Room for improvement for key demographics
While industry studies show that executives increasingly realize their role in workplace wellbeing, the LifeSpeak Inc. report indicates that many organizations still have room for improvement in meeting the needs of key demographics. More specifically, working parents, people of colour, women, and remote workers do not feel their organization is doing enough to advance mental health offerings and to create a supportive workplace culture. This sentiment can negatively affect hiring and retention. For example, seven in 10 remote workers said they have thought about quitting their jobs due to mental health and stress. Additional report findings show:
· 70 percent of working parents say their company made no positive changes to support workplace mental health and were 2.5 times more likely to say they are making plans to quit their job in the next six months. Working parents were also three times as likely to say their company does not provide adequate support for caregivers.
· Employees of colour are 17 percent more likely to say their company has not made positive changes to mental health and twice as likely to say they aren’t sure what changes their employer has made.
· Although the majority of employees who shifted to a remote work setting report it was a positive change, seven in 10 have thought about quitting their job due to mental health or stress related to remote work.
· Less than one percent of women believe their company has a strong culture of mental health, if they don’t experience that support on a personal level. Women who say their mental health is consistently supported at work are 2.25 times less likely to leave their jobs.
· Employees were two and a half times more likely to say they had thought about quitting their job if they didn’t feel supported by the company’s mental wellbeing efforts.

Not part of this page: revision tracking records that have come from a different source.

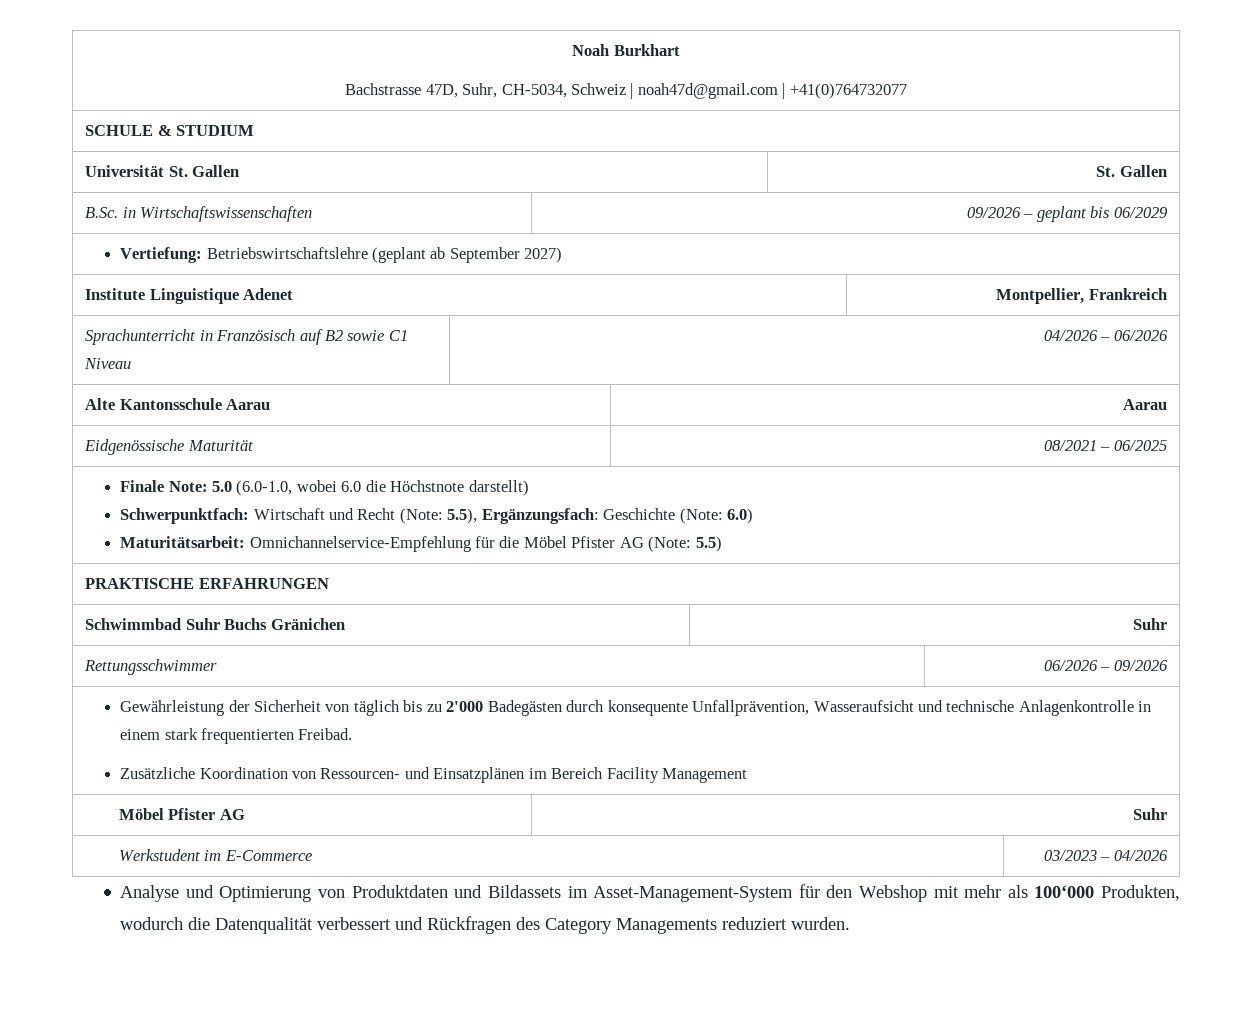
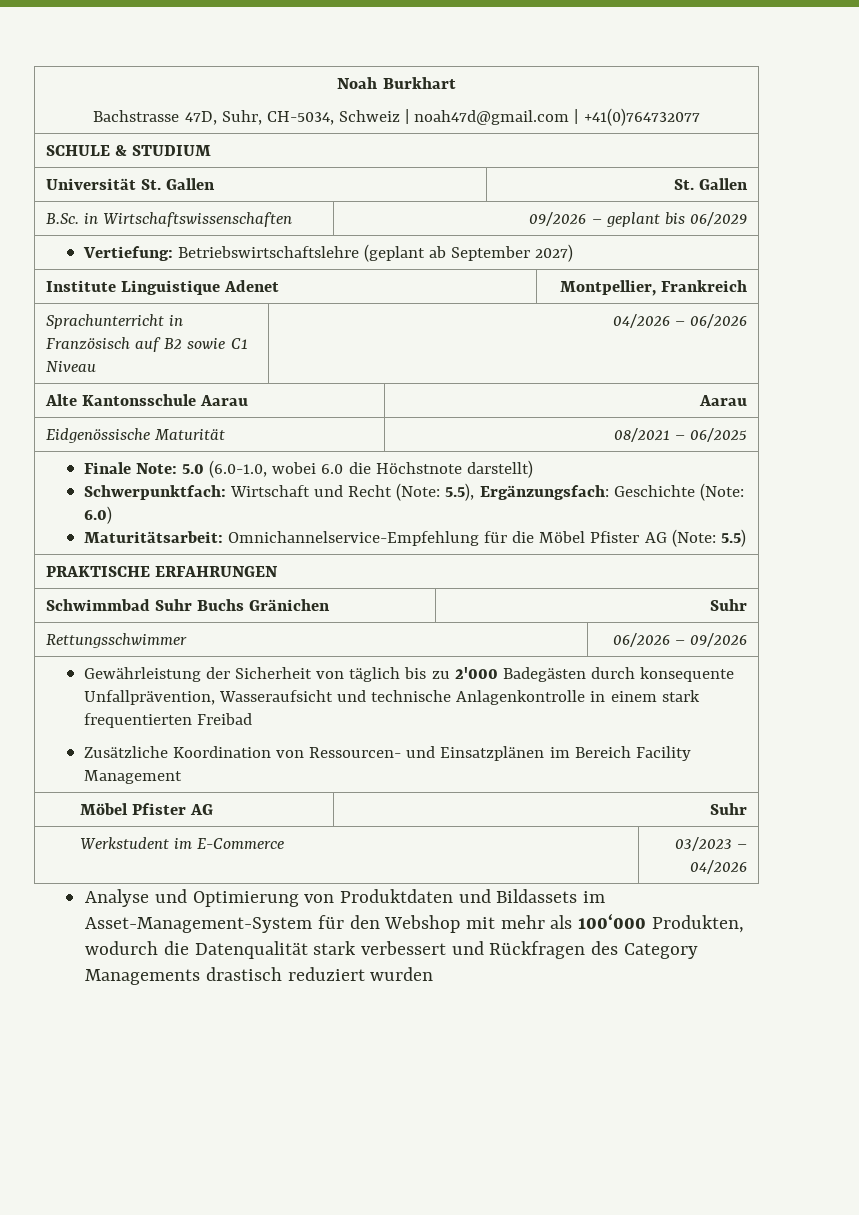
- Gewährleistung der Sicherheit von täglich bis zu 2'000 Badegästen durch konsequente Unfallprävention, Wasseraufsicht und technische Anlagenkontrolle in einem stark frequentierten Freibad.
+ Gewährleistung der Sicherheit von täglich bis zu 2'000 Badegästen durch konsequente Unfallprävention, Wasseraufsicht und technische Anlagenkontrolle in einem stark frequentierten Freibad
- Analyse und Optimierung von Produktdaten und Bildassets im Asset-Management-System für den Webshop mit mehr als 100‘000 Produkten, wodurch die Datenqualität verbessert und Rückfragen des Category Managements reduziert wurden.
+ Analyse und Optimierung von Produktdaten und Bildassets im Asset-Management-System für den Webshop mit mehr als 100‘000 Produkten, wodurch die Datenqualität stark verbessert und Rückfragen des Category Managements drastisch reduziert wurden

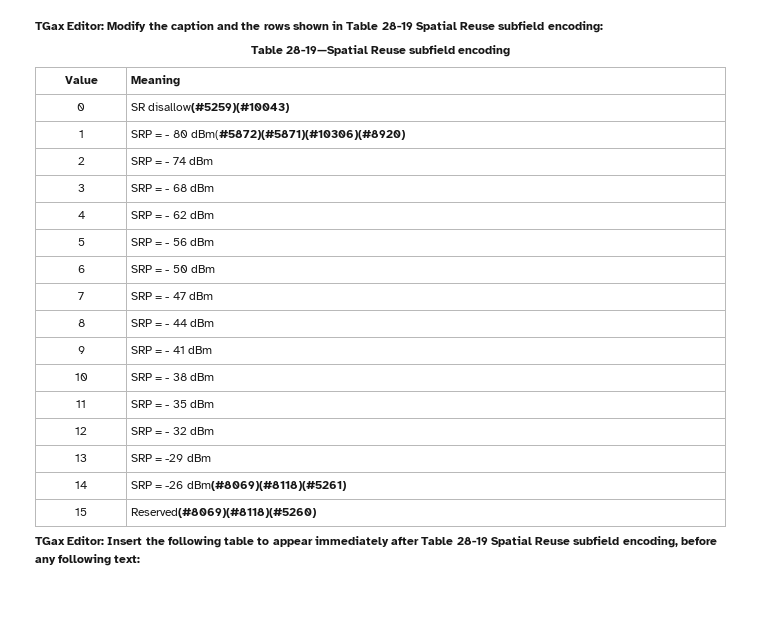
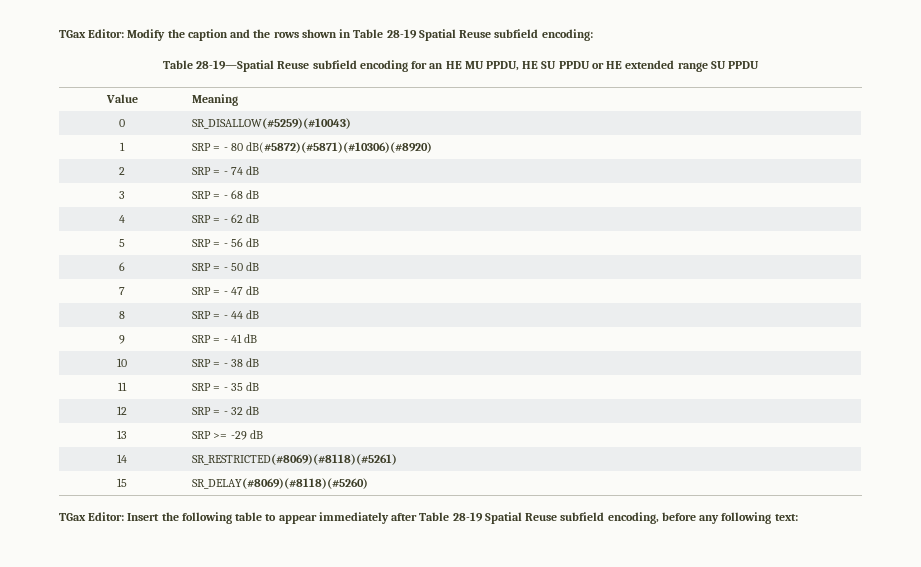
- Table 28-19—Spatial Reuse subfield encoding
+ Table 28-19—Spatial Reuse subfield encoding for an HE MU PPDU, HE SU PPDU or HE extended range SU PPDU
- 0 | SR disallow(#5259)(#10043)
+ 0 | SR_DISALLOW(#5259)(#10043)
- 1 | SRP = - 80 dBm(#5872)(#5871)(#10306)(#8920)
+ 1 | SRP = - 80 dB(#5872)(#5871)(#10306)(#8920)
- 2 | SRP = - 74 dBm
+ 2 | SRP = - 74 dB
- 3 | SRP = - 68 dBm
+ 3 | SRP = - 68 dB
- 4 | SRP = - 62 dBm
+ 4 | SRP = - 62 dB
- 5 | SRP = - 56 dBm
+ 5 | SRP = - 56 dB
- 6 | SRP = - 50 dBm
+ 6 | SRP = - 50 dB
- 7 | SRP = - 47 dBm
+ 7 | SRP = - 47 dB
- 8 | SRP = - 44 dBm
+ 8 | SRP = - 44 dB
- 9 | SRP = - 41 dBm
+ 9 | SRP = - 41 dB
- 10 | SRP = - 38 dBm
+ 10 | SRP = - 38 dB
- 11 | SRP = - 35 dBm
+ 11 | SRP = - 35 dB
- 12 | SRP = - 32 dBm
+ 12 | SRP = - 32 dB
- 13 | SRP = -29 dBm
- 14 | SRP = -26 dBm(#8069)(#8118)(#5261)
+ 13 | SRP >= -29 dB
+ 14 | SR_RESTRICTED(#8069)(#8118)(#5261)
- 15 | Reserved(#8069)(#8118)(#5260)
+ 15 | SR_DELAY(#8069)(#8118)(#5260)

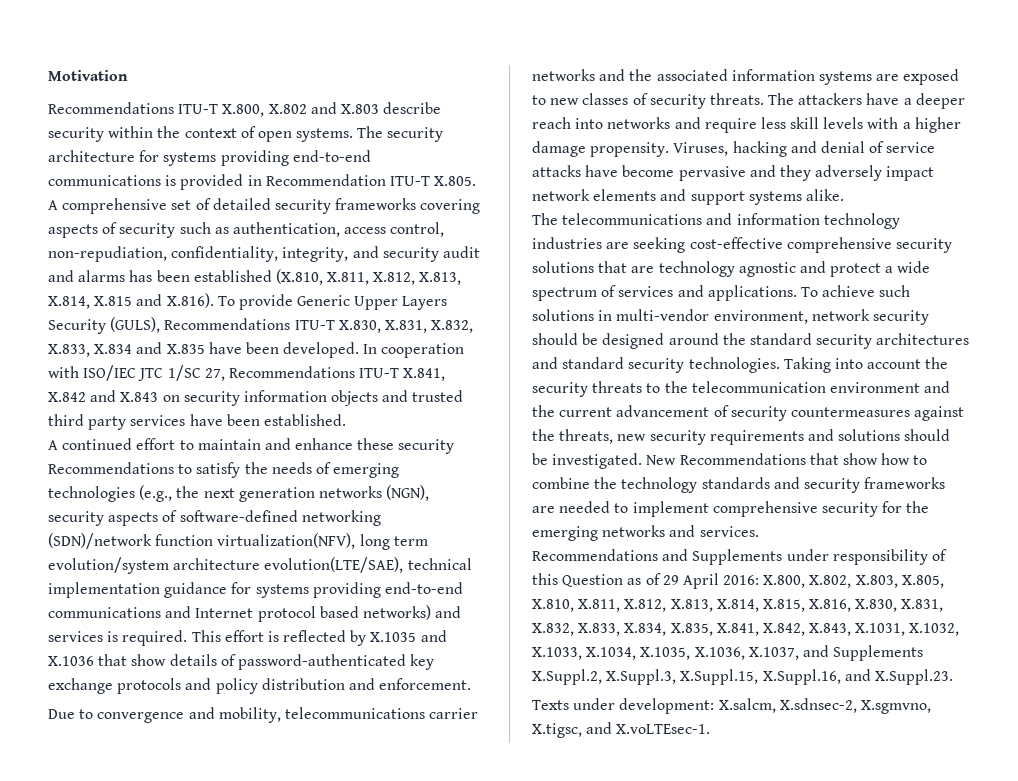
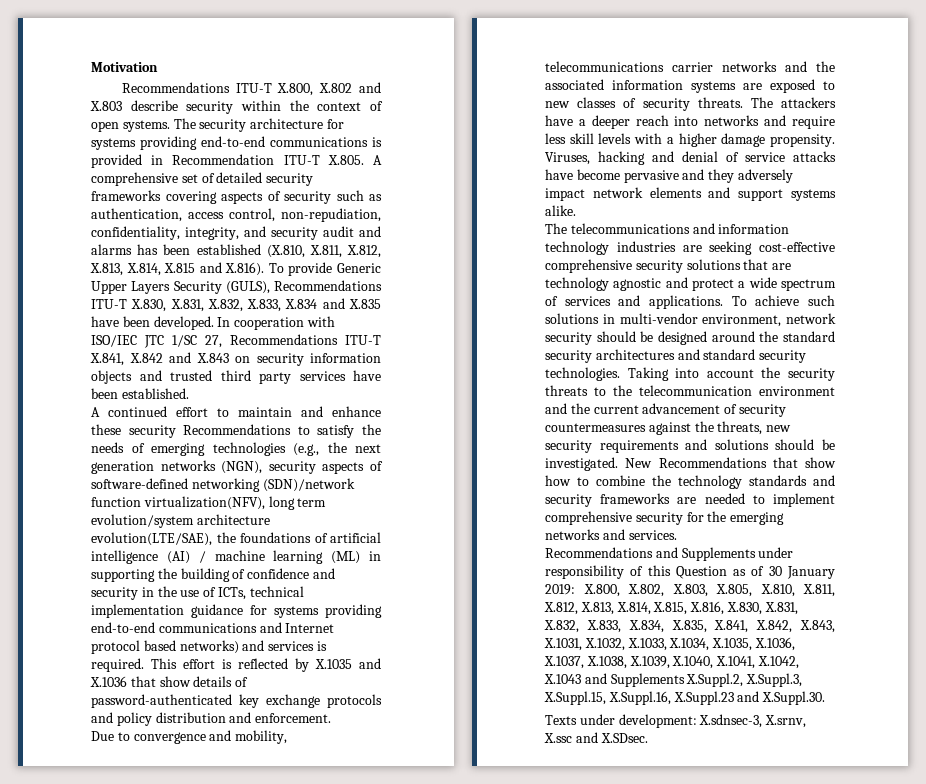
- A continued effort to maintain and enhance these security Recommendations to satisfy the needs of emerging technologies (e.g., the next generation networks (NGN), security aspects of software-defined networking (SDN)/network function virtualization(NFV), long term evolution/system architecture evolution(LTE/SAE), technical implementation guidance for systems providing end-to-end communications and Internet protocol based networks) and services is required.
+ A continued effort to maintain and enhance these security Recommendations to satisfy the needs of emerging technologies (e.g., the next generation networks (NGN), security aspects of software-defined networking (SDN)/network function virtualization(NFV), long term evolution/system architecture evolution(LTE/SAE), the foundations of artificial intelligence (AI) / machine learning (ML) in supporting the building of confidence and security in the use of ICTs, technical implementation guidance for systems providing end-to-end communications and Internet protocol based networks) and services is required.
- Recommendations and Supplements under responsibility of this Question as of 29 April 2016: X.800, X.802, X.803, X.805, X.810, X.811, X.812, X.813, X.814, X.815, X.816, X.830, X.831, X.832, X.833, X.834, X.835, X.841, X.842, X.843, X.1031, X.1032, X.1033, X.1034, X.1035, X.1036, X.1037, and Supplements X.Suppl.2, X.Suppl.3, X.Suppl.15, X.Suppl.16, and X.Suppl.23.
+ Recommendations and Supplements under responsibility of this Question as of 30 January 2019: X.800, X.802, X.803, X.805, X.810, X.811, X.812, X.813, X.814, X.815, X.816, X.830, X.831, X.832, X.833, X.834, X.835, X.841, X.842, X.843, X.1031, X.1032, X.1033, X.1034, X.1035, X.1036, X.1037, X.1038, X.1039, X.1040, X.1041, X.1042, X.1043 and Supplements X.Suppl.2, X.Suppl.3, X.Suppl.15, X.Suppl.16, X.Suppl.23 and X.Suppl.30.
- Texts under development: X.salcm, X.sdnsec-2, X.sgmvno, X.tigsc, and X.voLTEsec-1.
+ Texts under development: X.sdnsec-3, X.srnv, X.ssc and X.SDsec.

Conversely, the research also highlights the impacts when organizations do invest adequately in mental health. Specifically, employers who prioritize establishing a supportive culture see extensive benefits: 83 percent of highly satisfied workers reported no intention to change jobs, and those accessing personalized benefits rated their wellbeing 51 percent higher. Overall, the data demonstrates that strategically supporting mental health engagement leads to a more retained, resilient workforce.
“Mental wellbeing is not a one-and-done proposition. We encourage leaders and human resources teams to stay in touch with the changing needs of their workforce and the demographics of their population so they can provide useful, personally relevant services, support, and policies,” says Held. “And to truly demonstrate your commitment to mental wellbeing, managers should practice what they preach and model the mental health self-care they want employees to adopt.
"Employers should closely monitor their workplace culture to make sure their environment is one where employees feel emotionally safe. While there has been significant progress made in acknowledging and addressing mental health stigma, we have found that this doesn't always mean employees feel safe or comfortable talking about their mental health needs with their manager or HR team. By making topics like stress, anxiety, depression, or substance use a normal part of the workplace, employers can create a culture where it's safe to express their individual needs. This can be done through workshops, sharing of personal stories in teams, or providing access to on-demand experts and virtual support groups."